North Korean Hackers Target Finance in Chrome Vulnerability

North Korean Hackers Exploit Chrome Vulnerability to Target Financial Systems.

“North Korean Cyber Threat: Exploiting Zero-Day Flaws in Google Chrome and Windows to Deploy FudModule Rootkit”

North Korean Cyber Tactics: Analyzing the Zero-Day Exploit of CVE-2024-7971 and Its Impact on Global Cybersecurity

In the ever-evolving landscape of global cybersecurity, a recently patched security flaw in Google Chrome and other Chromium-based web browsers has taken center stage. This flaw was exploited as a zero-day by North Korean actors in a meticulously orchestrated campaign aimed at delivering the FudModule rootkit. The incident underscores the relentless efforts of this nation-state adversary, which has increasingly incorporated a variety of Windows zero-day exploits into its operations over recent months.

On August 19, 2024, Microsoft’s eagle-eyed Threat Intelligence team detected suspicious activity attributed to a threat actor known as Citrine Sleet. This group, which has also operated under names like AppleJeus, Labyrinth Chollima, Nickel Academy, and UNC4736, is believed to be a subset of the infamous Lazarus Group. Notably, the use of AppleJeus malware has been previously linked by Kaspersky to another Lazarus subgroup called BlueNoroff, highlighting the shared infrastructure and toolsets among these formidable cyber adversaries.

Citrine Sleet, based in North Korea, primarily targets financial institutions with a keen focus on the cryptocurrency sector. Their particular method of operation involves conducting thorough reconnaissance of the industry and individuals connected to it. By setting up counterfeit websites that mimic legitimate cryptocurrency trading platforms, they lure unsuspecting users into installing weaponized cryptocurrency wallets or trading applications. These malicious tools are then used to facilitate the theft of digital assets.

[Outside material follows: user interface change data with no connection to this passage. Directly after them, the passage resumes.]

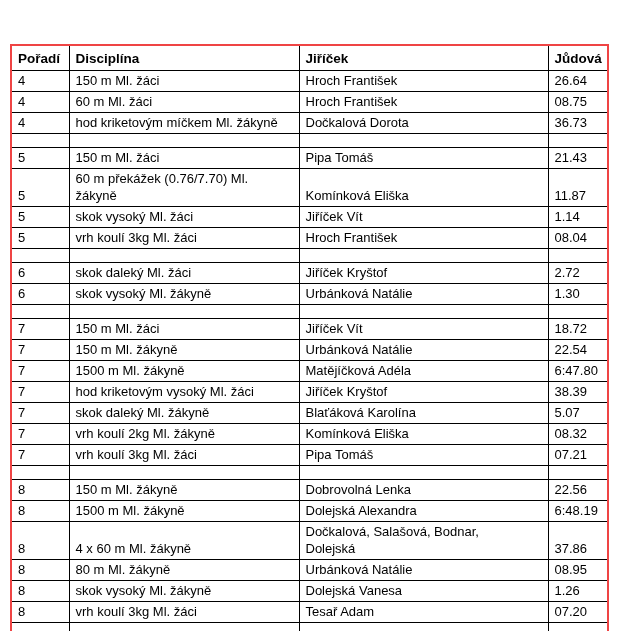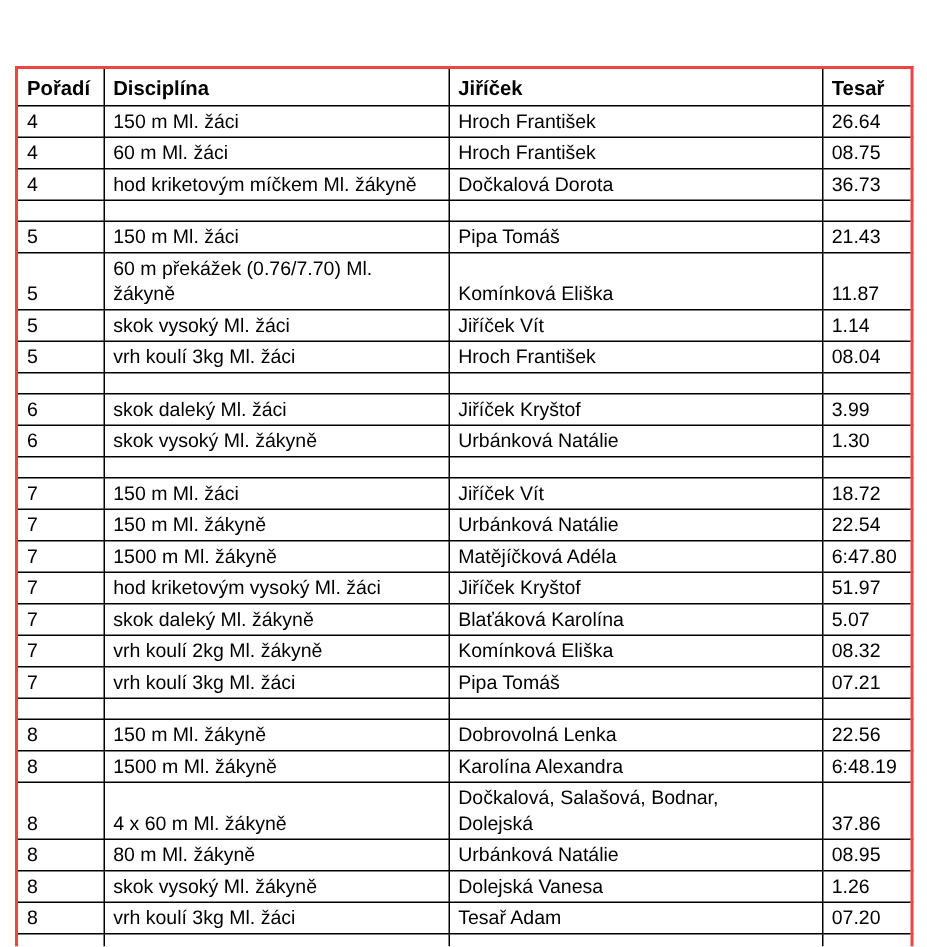--- a/index.html
+++ b/index.html
@@ -62,7 +62,7 @@
         <th>Pořadí</th>
         <th>Disciplína</th>
         <th>Jiříček</th>
-        <th>Tesař</th>
+        <th>Jůdová</th>
       </tr>
     </thead>
     <tbody>

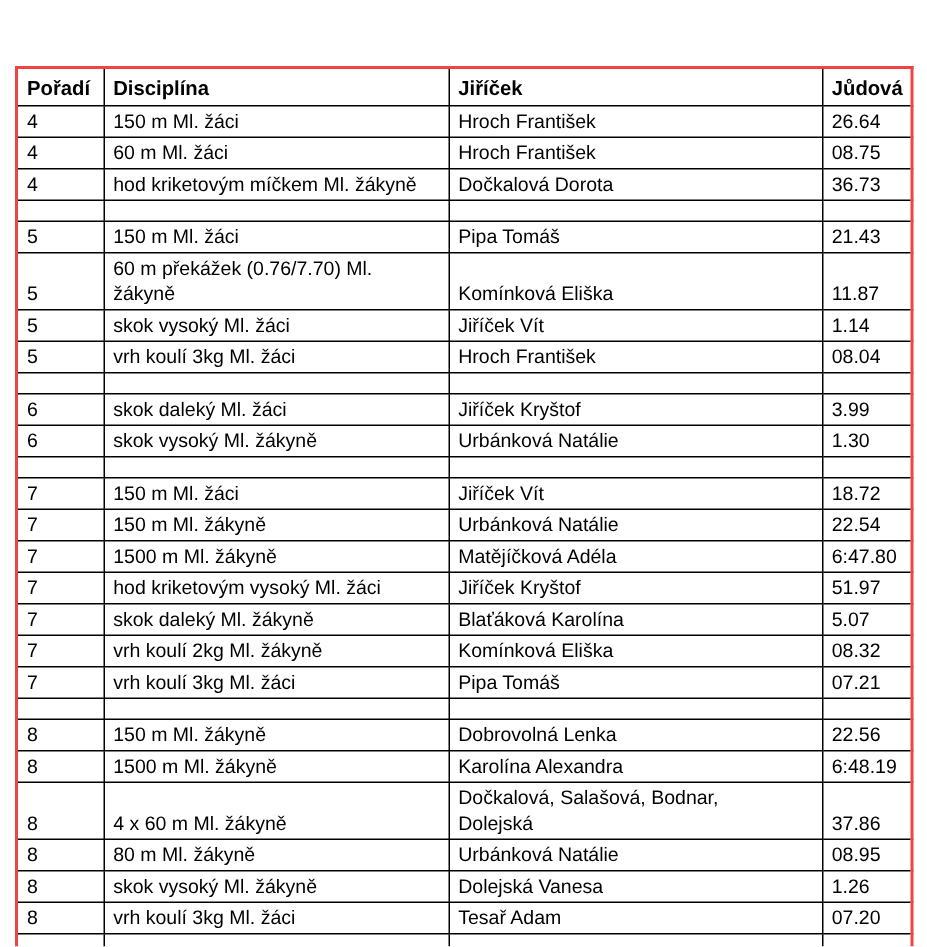--- a/index.html
+++ b/index.html
@@ -125,7 +125,7 @@
           <td>6</td>
           <td>skok daleký Ml. žáci</td>
           <td>Jiříček Kryštof</td>
-          <td>3.99</td>
+          <td>2.72</td>
         </tr>
         <tr class="data">
           <td>6</td>

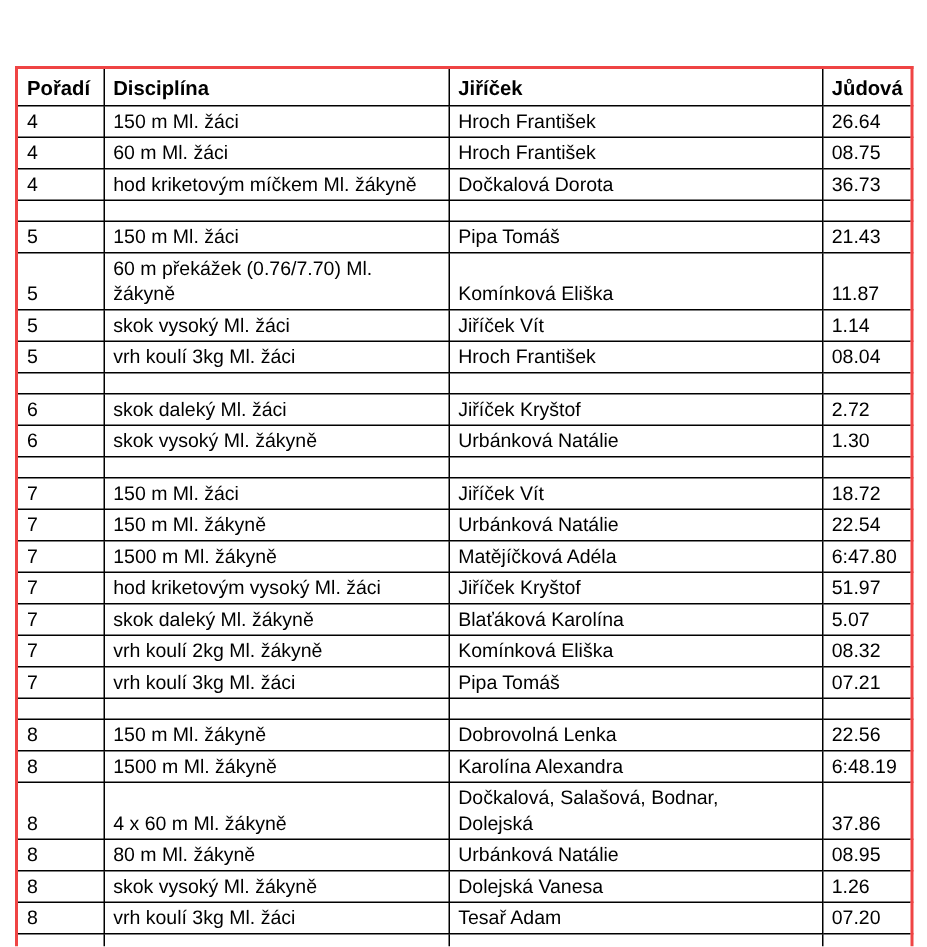--- a/index.html
+++ b/index.html
@@ -161,7 +161,7 @@
           <td>7</td>
           <td>hod kriketovým vysoký Ml. žáci</td>
           <td>Jiříček Kryštof</td>
-          <td>51.97</td>
+          <td>38.39</td>
         </tr>
         <tr class="data">
           <td>7</td>

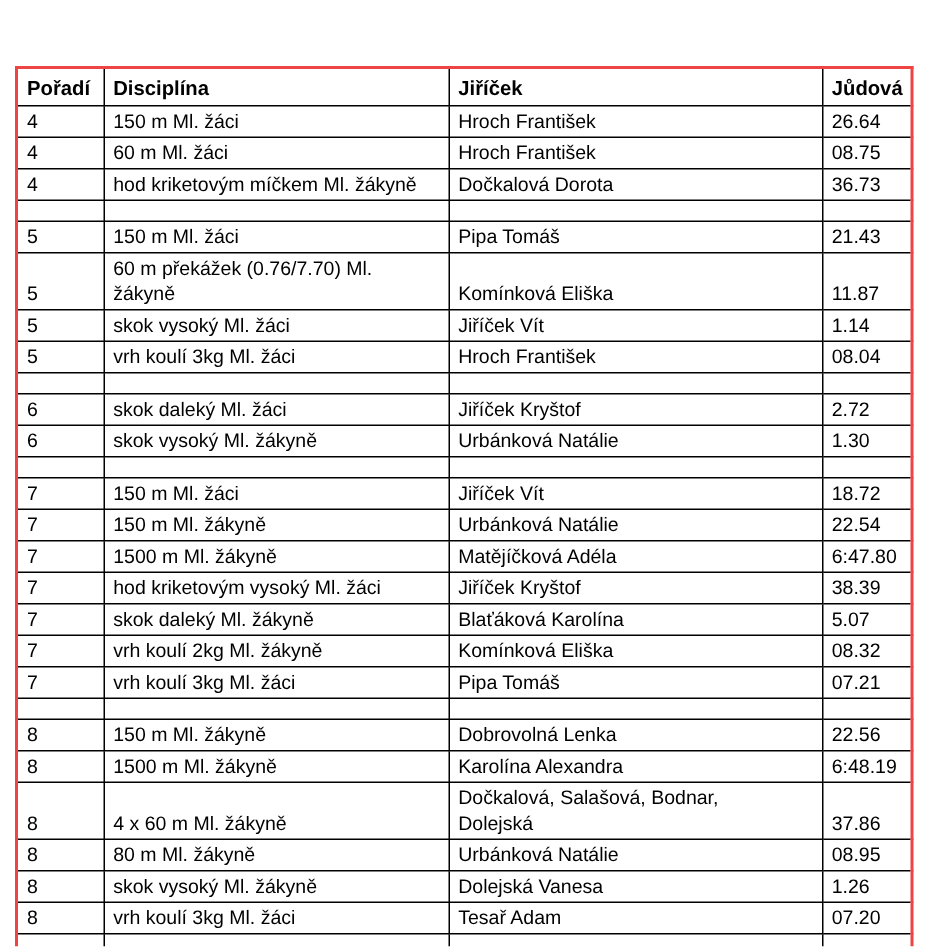--- a/index.html
+++ b/index.html
@@ -196,7 +196,7 @@
         <tr class="data">
           <td>8</td>
           <td>1500 m Ml. žákyně</td>
-          <td>Karolína Alexandra</td>
+          <td>Dolejská Alexandra</td>
           <td>6:48.19</td>
         </tr>
         <tr class="data">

The recent zero-day exploit attack by Citrine Sleet leveraged CVE-2024-7971, a high-severity type confusion vulnerability in the V8 JavaScript and WebAssembly engine. This flaw could allow attackers to execute remote code within the sandboxed environment of the Chromium renderer process. Google swiftly responded by patching this vulnerability last week, as part of their ongoing efforts to secure their browser against such exploits.

CVE-2024-7971 marks the third actively exploited type confusion bug in V8 that Google has addressed this year alone, following CVE-2024-4947 and CVE-2024-5274. The exact scope and targets of these attacks remain somewhat unclear; however, it is known that victims were directed to a malicious website named voyagorclub[.]space, likely through social engineering tactics. This site triggered an exploit for CVE-2024-7971, which subsequently facilitated the deployment of shellcode containing a Windows sandbox escape exploit (CVE-2024-38106) and the notorious FudModule rootkit.

This rootkit grants attackers admin-to-kernel access on Windows-based systems, enabling them to perform direct kernel object manipulation—a powerful capability for any cybercriminal. Interestingly, the exploitation of CVE-2024-38106 occurred even after Microsoft had issued a fix as part of its August 2024 Patch Tuesday update. This suggests a possible ‘bug collision,’ where different threat actors independently discover the same vulnerability or share knowledge about it.

Moreover, CVE-2024-7971 is just one of several vulnerabilities that North Korean threat actors have exploited this year to deploy the FudModule rootkit. Others include CVE-2024-21338 and CVE-2024-38193, both related to privilege escalation flaws in built-in Windows drivers that were patched by Microsoft earlier in February and August.

The complexity of the CVE-2024-7971 exploit chain highlights a critical point: such attacks can be thwarted if any component of the chain is blocked, including CVE-2024-38106. This situation underscores the necessity not only for keeping systems up-to-date but also for employing robust security solutions that provide comprehensive visibility across all stages of a cyberattack. Such measures are crucial for detecting and blocking post-compromise malicious activities and tools following an exploitation.

As we navigate these troubled waters, it’s clear that vigilance and advanced cybersecurity practices are more important than ever in safeguarding against these sophisticated threats.